The locked-room mystery is a subgenre of detective fiction in which a crime—almost always murder—is committed under circumstances under which it was seemingly impossible for the perpetrator to commit the crime and/or evade detection in the course of getting in and out of the crime scene. The crime in question typically involves a crime scene with no indication as to how the intruder could have entered or left, i.e., a locked room. Following other conventions of classic detective fiction, the reader is normally presented with the puzzle and all of the clues, and is encouraged to solve the mystery before the solution is revealed in a dramatic climax.
To investigators of the crime, the prima facie impression almost invariably is that the perpetrator has vanished into thin air. The need for a rational explanation for the crime is what drives the protagonist to look beyond these appearances and solve the puzzle.
Though the mystery or detective genre was not established until the 19th century, there are notable predecessors in ancient writings. The deuterocanonical Old Testament story "Bel and the Dragon" has some similarities to locked-room mysteries; the hero Daniel debunks the worship of an idol that supposedly eats food offerings left for it in a sealed room, by exposing the secret entrance used by the priests who take the food for themselves. In the 5th century BC, Herodotus told the tale of the robber whose headless body was found in a sealed stone chamber with only one guarded exit. Honoré de Balzac in La Comedie Humaine (1799–1850): Maitre Cornelius (1846) and Alexandre Dumas, père in Les Mohicans de Paris: La Visite Domiciliaire (1854) included locked-room elements in their novels.
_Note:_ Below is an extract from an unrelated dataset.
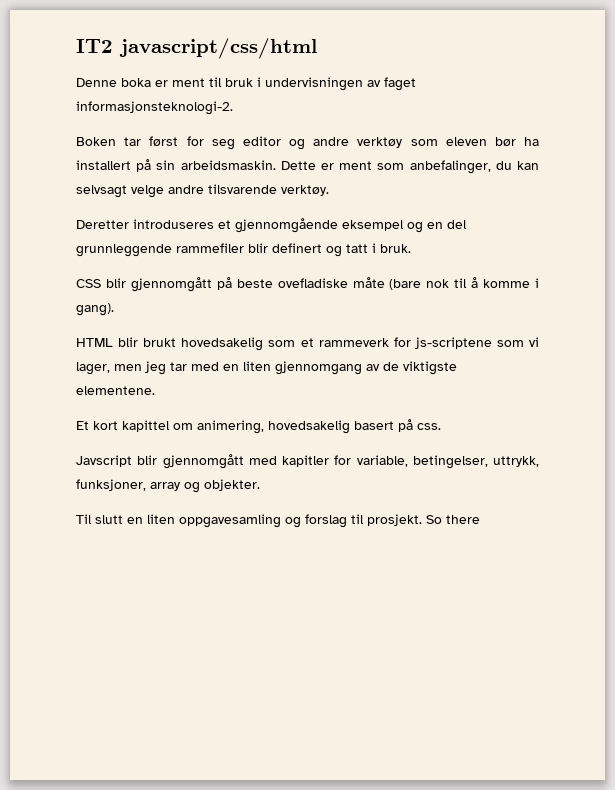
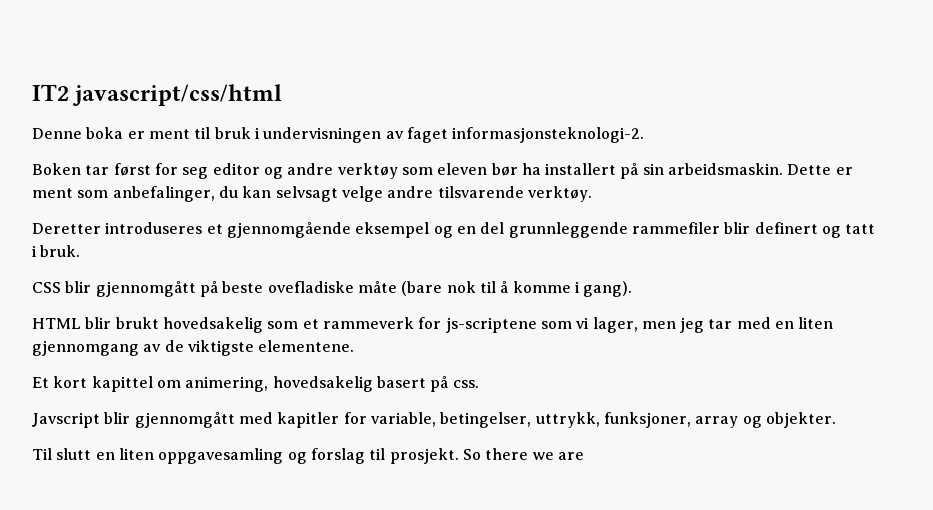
(480, 519) none -> [532,452,584,460] we are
The earliest fully-fledged example of this type of story is generally held to be Edgar Allan Poe's "The Murders in the Rue Morgue" (1841). Wilkie Collins' The Moonstone (1868) features a rudimentary locked-room murder. A number of authors, including Joseph Conrad, Sheridan Le Fanu, and Dick Donovan, tried their hand at the new genre, but their ingenuity extended only to secret passages, duplicate keys, and diabolical mechanical devices. It was not until publication of Israel Zangwill's work The Big Bow Mystery (1892) that the hallmark of every great impossible crime—misdirection—made its appearance, introducing a murder technique much emulated since. The other great early work, Le Mystère de la Chambre Jaune (The Mystery of the Yellow Room), was written in 1907 by French journalist and author Gaston Leroux; it, too, has had many imitators.